Architecture Decision Records¶

This document records the significant architectural decisions behind Iris and the reasoning that produced them. Each ADR is intentionally short and follows a Context / Decision / Consequences format, with the consequences section listing real trade-offs — not just upsides.

The constraint that frames almost every decision: Iris targets a single box with one NVIDIA T4 (16 GB), self-hosted, co-located with other production workloads. That constraint is what makes the "obvious" answer wrong as often as not.

ADR-001: Face-anchored identity, appearance as a within-session helper¶

Status: Accepted

Context¶

Cross-camera re-identification is usually built appearance-first: a person/vehicle ReID embedding (clothing, body shape, colour) is the primary key, and identities are clustered on it. That works in academic benchmarks where the gallery and query are captured minutes apart, in the same clothes, often the same day.

In a real deployment it fails in two directions:

It under-merges across time. Clothing is not an identity. The same person on Tuesday and Thursday produces two appearance clusters, so a system keyed on appearance cannot answer "is this the same person as last week?"
It over-creates within a scene. A single person walking away from a camera — back of the head, then a side view, then a back view again — produces a stream of appearance crops that don't match each other well. An appearance-first creator happily mints a new identity for each, and one person becomes dozens of duplicates. This "back-view explosion" is the single most destructive failure mode for an unattended VMS.

Decision¶

Anchor identity on the face, the only cue that is stable across clothing change, viewpoint, lighting and days. The face pipeline is SCRFD-10G detection → 5-landmark affine alignment → ArcFace 512-d embedding (insightface buffalo_l).
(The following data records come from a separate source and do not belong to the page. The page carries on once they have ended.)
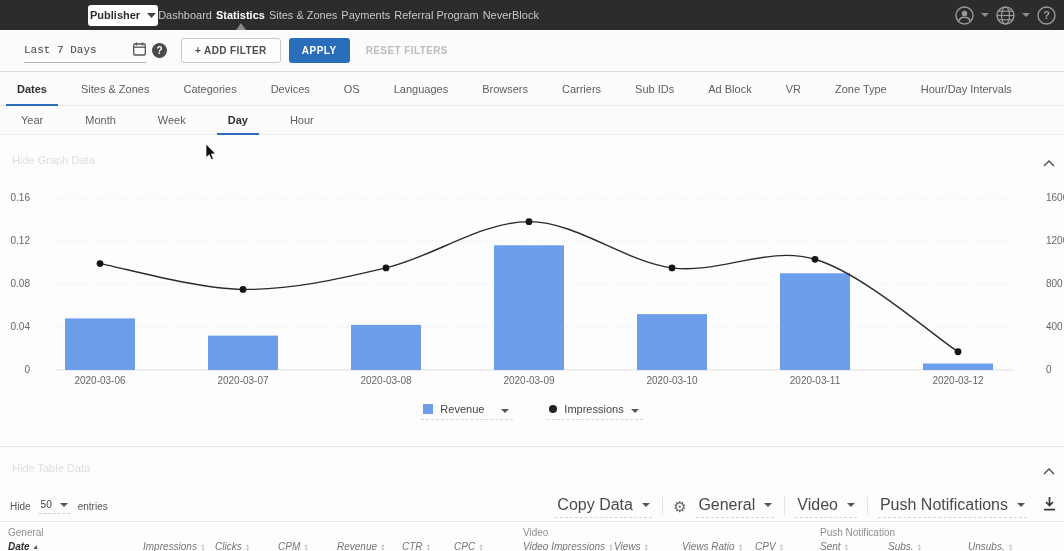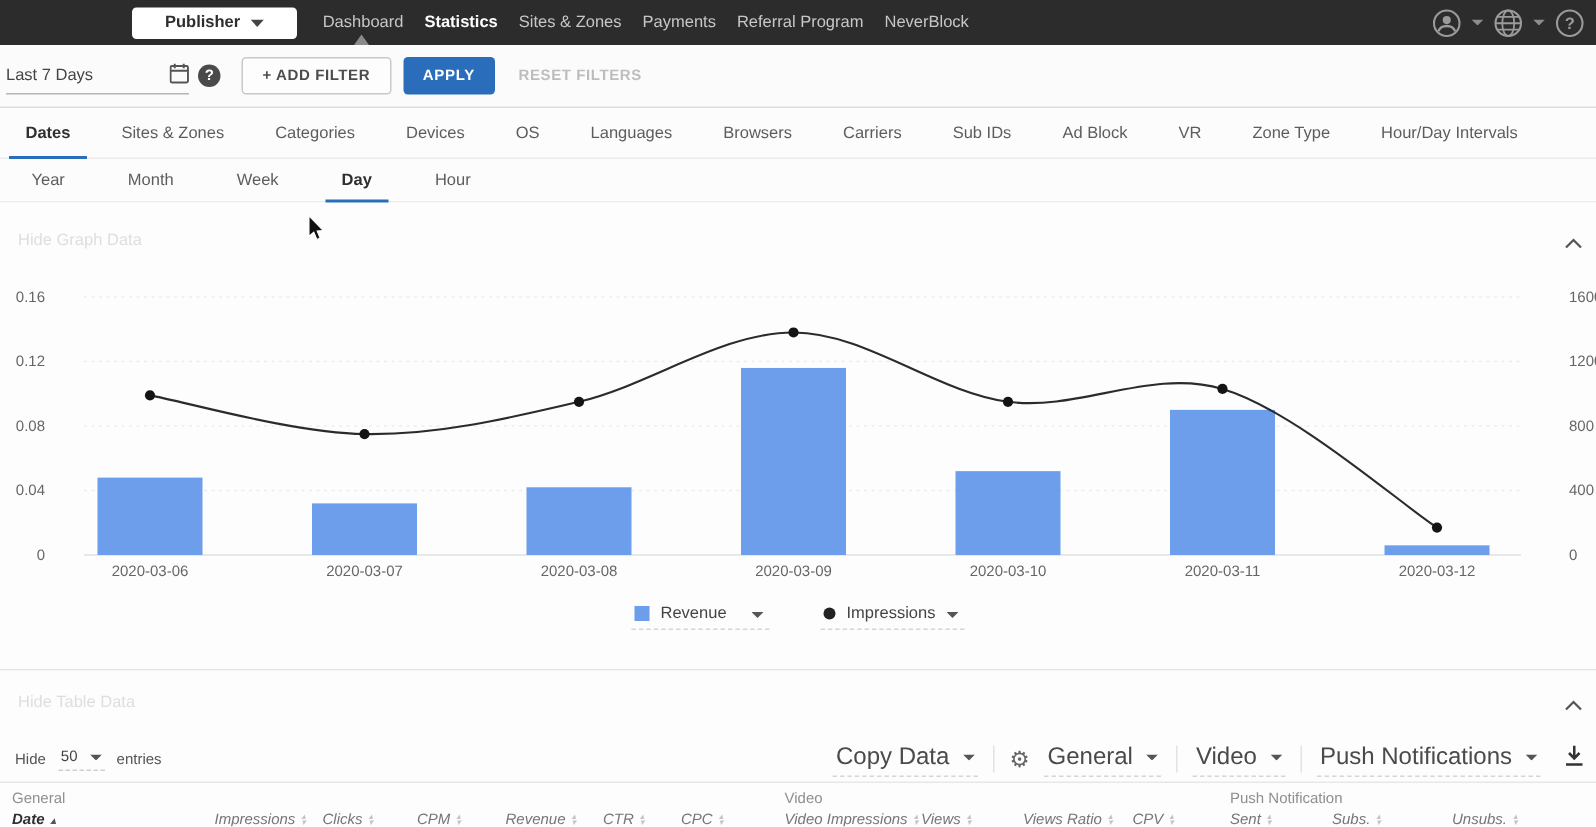--- a/index.html
+++ b/index.html
@@ -11,7 +11,7 @@
   .topnav { position:absolute; top:0; left:0; width:1064px; height:30px;
     background:#2c2c2c; display:flex; align-items:center; }
   .pub-btn { margin-left:88px; height:21px; background:#fff; border-radius:3px;
-    display:flex; align-items:center; gap:7px; padding:0 22px; font-size:11px;
+    display:flex; align-items:center; gap:7px; padding:0 2px; font-size:11px;
     font-weight:bold; color:#2e2e2e; cursor:pointer; }
   .nav-items { display:flex; align-items:center; margin-left:17px; gap:14px; }
   .nav-item { font-size:11px; color:#c7c7c7; cursor:pointer; white-space:nowrap; }

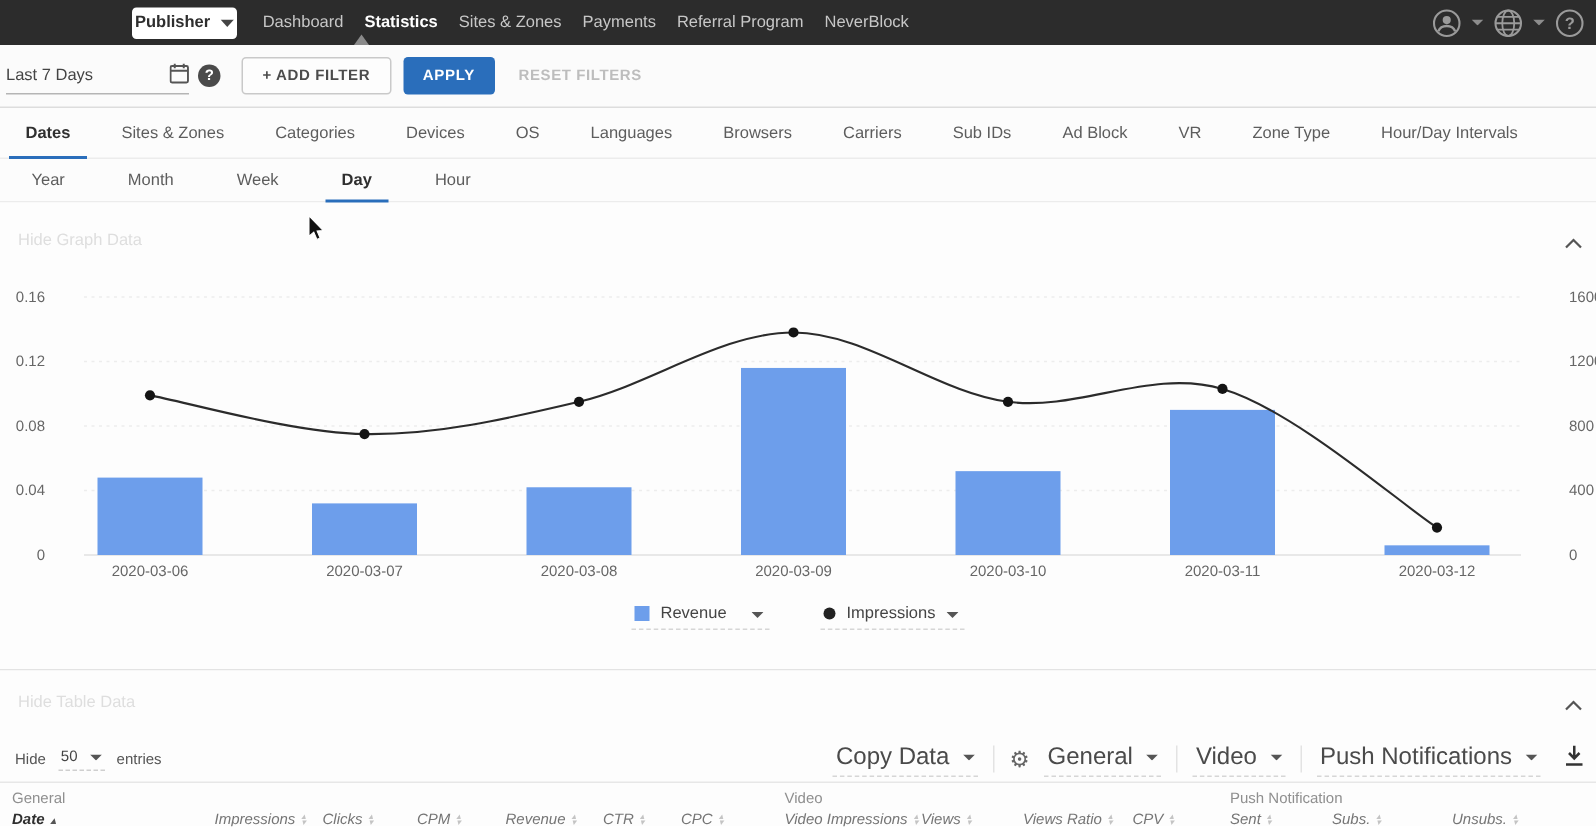--- a/index.html
+++ b/index.html
@@ -13,7 +13,7 @@
   .pub-btn { margin-left:88px; height:21px; background:#fff; border-radius:3px;
     display:flex; align-items:center; gap:7px; padding:0 2px; font-size:11px;
     font-weight:bold; color:#2e2e2e; cursor:pointer; }
-  .nav-items { display:flex; align-items:center; margin-left:17px; gap:14px; }
+  .nav-items { display:flex; align-items:center; gap:4px; }
   .nav-item { font-size:11px; color:#c7c7c7; cursor:pointer; white-space:nowrap; }
   .nav-item.active { color:#fff; font-weight:bold; }
   .nav-right { margin-left:auto; display:flex; align-items:center; gap:7px; margin-right:8px; }

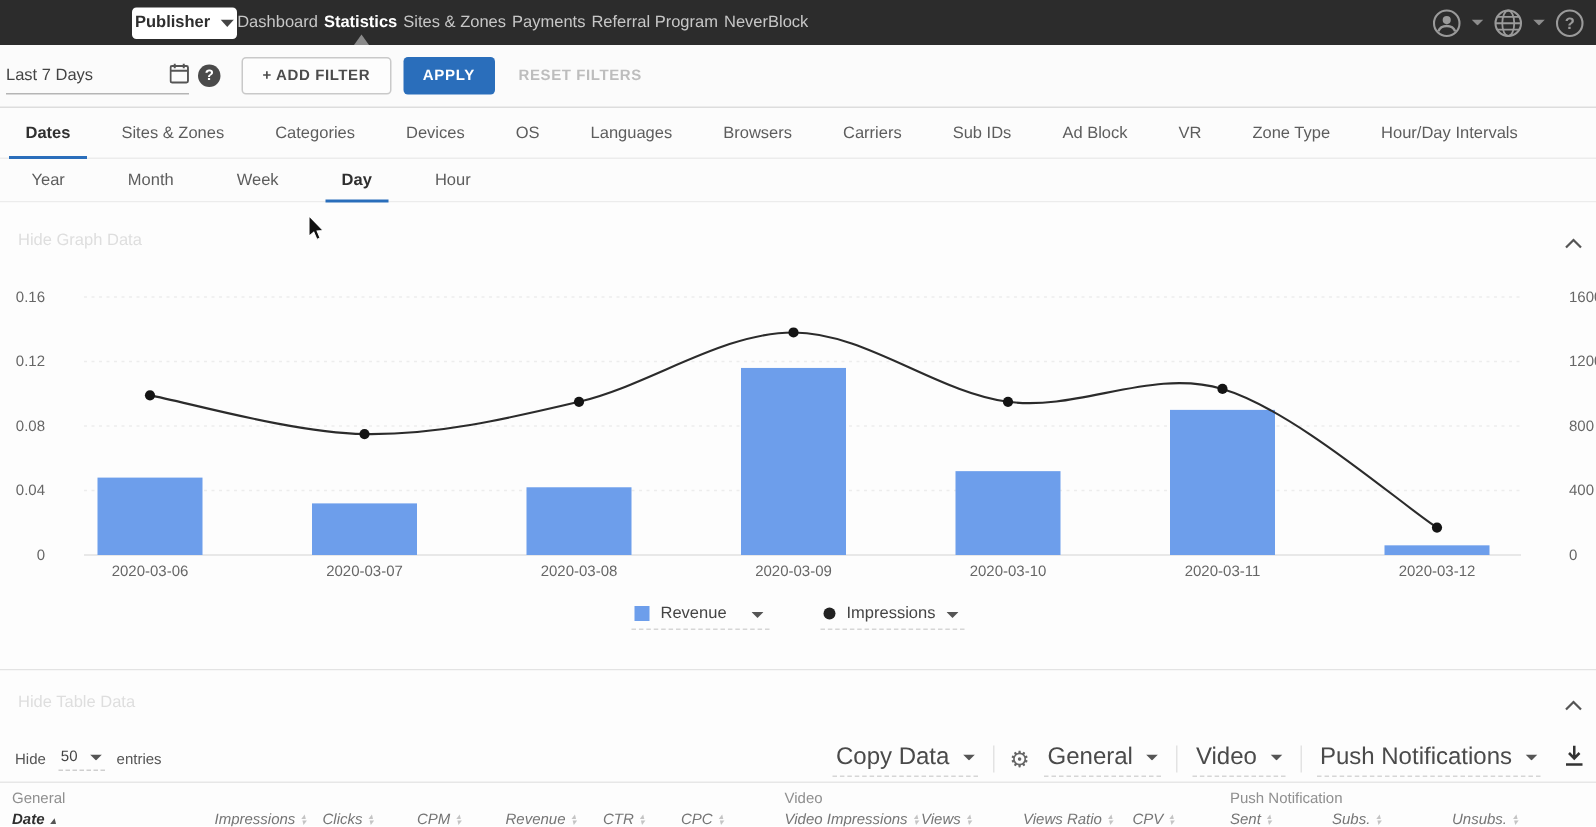--- a/index.html
+++ b/index.html
@@ -25,8 +25,8 @@
   
   .filterbar { position:absolute; top:30px; left:0; width:1064px; height:42px;
     background:#fbfbfb; border-bottom:1px solid #ddd; display:flex; align-items:center; }
-  .date-field { margin-left:4px; width:122px; height:24px; border-bottom:1px solid #b5b5b5;
-    display:flex; align-items:center; font-size:11px; color:#444; position:relative; }
+  .date-field { margin-left:24px; width:122px; height:24px; border-bottom:1px solid #b5b5b5;
+    display:flex; align-items:center; font-size:11px; color:#444; position:relative;font-family:Liberation Mono, monospace; }
   .date-field .cal { margin-left:auto; }
   .help-dot { width:15px; height:15px; border-radius:50%; background:#4a4a4a; color:#fff;
     font-size:10px; font-weight:bold; display:flex; align-items:center; justify-content:center;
A person is registered as a new identity only when a decent face is seen, gated on a det_score × frontalness quality score (reid_face_exemplar_min_quality, default 0.35). A faceless crop — a back or side view — can attach to an existing identity by appearance within a session, but can never spawn a new person identity (require_face_for_new_person, default true; see IdentityManager._quality_ok_for_new in app/reid/manager.py).

Appearance (OSNet-AIN x1.0, MSMT17, exported to ONNX) is kept strictly as a within-session helper: it is time-windowed (reid_app_window_seconds, default 600 s) and exponentially decayed (reid_app_decay_tau_seconds, default 12 h) so it links sightings minutes apart but is not trusted to link across days. Matching is class-scoped (Identity.object_class) and gated by a best-minus-second-best margin.

Consequences¶

+ Eliminates back-view duplicate explosion by construction: a non-identifiable view cannot create an identity.
+ Cross-day re-identification works, because the anchor (face embedding) is the same vector on Tuesday and Thursday.
+ Honest about its own limits (see ADR-002).
− Vehicles and other non-person objects have no face. They fall back to appearance + a colour gate + class scope, which is genuinely weaker — two identical white sedans can merge. We accept this; the system is correct under its constraints rather than uniformly confident.
− A person who is never seen face-on at a given camera is simply not enrolled there. This is intentional, but it means coverage depends on camera placement.

ADR-002: Treat "no biometric in the frame" as a correctness requirement, not a bug¶

Status: Accepted

Context¶

There is constant pressure — from users and from one's own engineering pride — to "identify everyone who appears." A camera mounted above a doorway often only ever sees the back of a head. No re-ID method, ours or anyone's, can extract a stable cross-day identity from a crop that contains no face.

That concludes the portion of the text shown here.